EXERCISE DATA

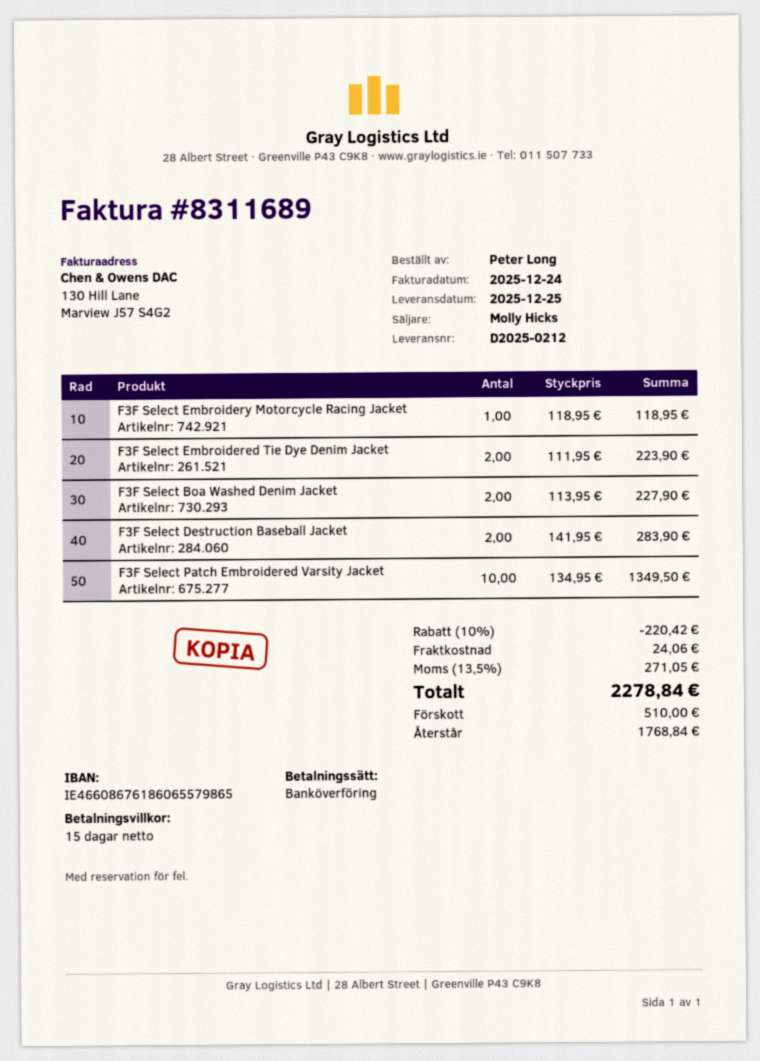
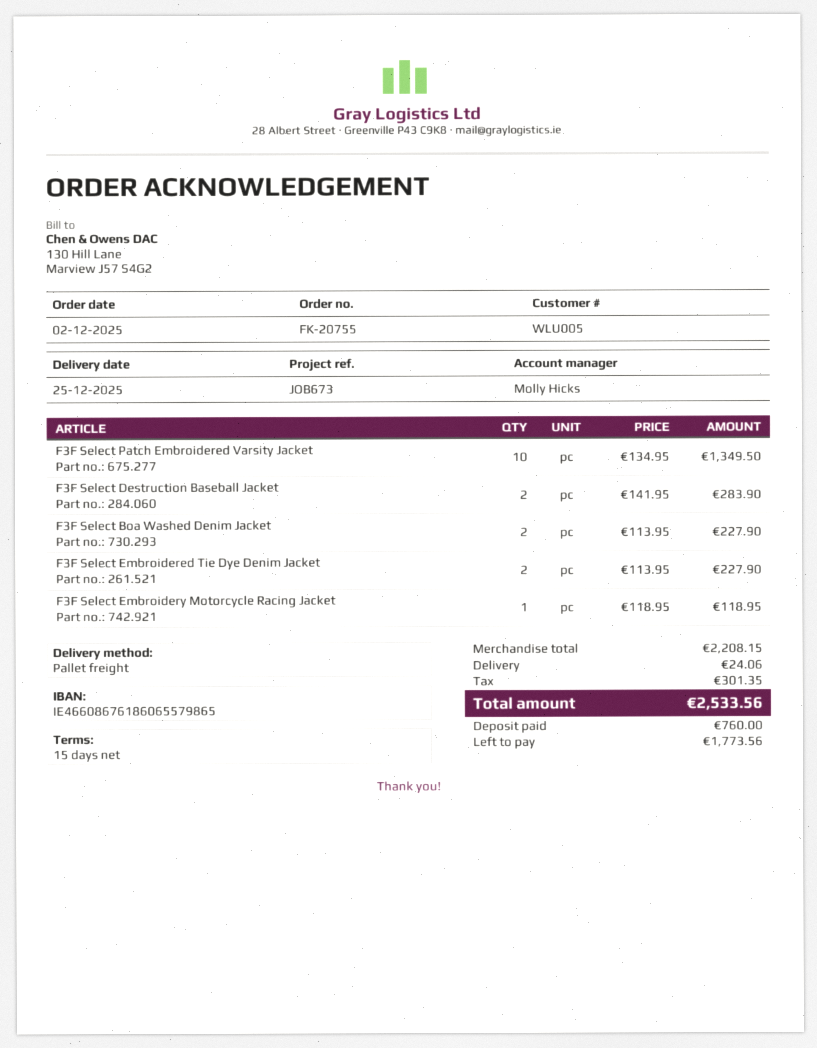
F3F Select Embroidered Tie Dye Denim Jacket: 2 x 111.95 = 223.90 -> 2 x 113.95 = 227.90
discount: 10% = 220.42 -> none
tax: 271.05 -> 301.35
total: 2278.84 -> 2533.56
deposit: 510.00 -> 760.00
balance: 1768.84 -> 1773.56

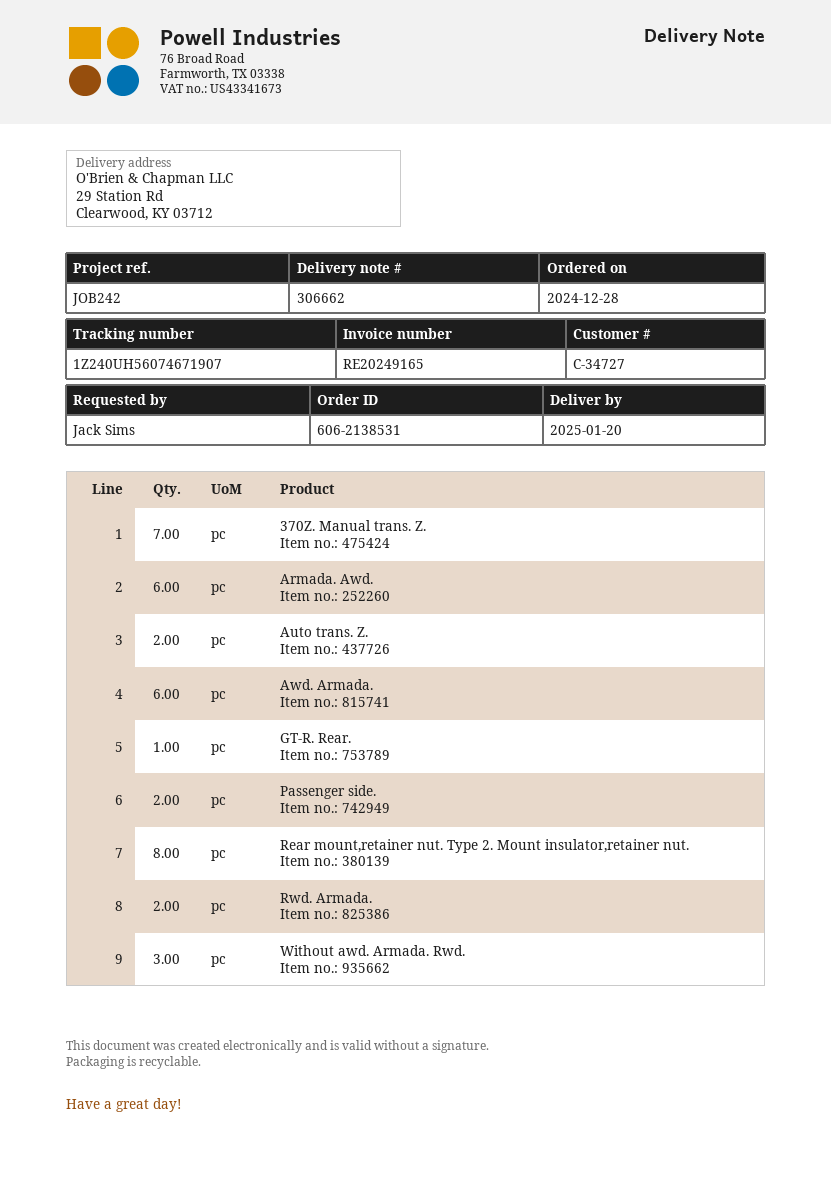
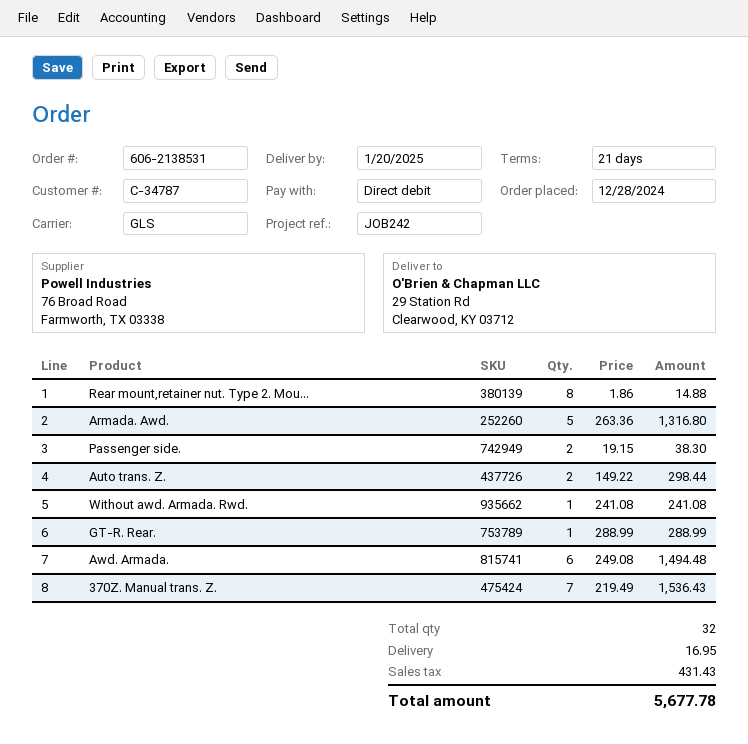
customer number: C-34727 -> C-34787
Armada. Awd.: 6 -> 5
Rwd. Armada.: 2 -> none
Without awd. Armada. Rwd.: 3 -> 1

...

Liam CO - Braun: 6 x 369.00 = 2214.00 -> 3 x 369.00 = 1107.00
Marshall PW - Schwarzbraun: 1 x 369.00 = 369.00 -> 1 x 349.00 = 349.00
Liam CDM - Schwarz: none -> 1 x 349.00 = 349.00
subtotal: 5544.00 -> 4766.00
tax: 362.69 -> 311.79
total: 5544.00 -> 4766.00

TASK TO CARRY OUT
Taking the entries above, copy word for word the lines from the one with "F3F Select Embroidered" up to and including the one with "Without awd. Armada. Rwd.: 3 -> 1", without any picture.

TASK RESPONSE
F3F Select Embroidered Tie Dye Denim Jacket: 2 x 111.95 = 223.90 -> 2 x 113.95 = 227.90
discount: 10% = 220.42 -> none
tax: 271.05 -> 301.35
total: 2278.84 -> 2533.56
deposit: 510.00 -> 760.00
balance: 1768.84 -> 1773.56

customer number: C-34727 -> C-34787
Armada. Awd.: 6 -> 5
Rwd. Armada.: 2 -> none
Without awd. Armada. Rwd.: 3 -> 1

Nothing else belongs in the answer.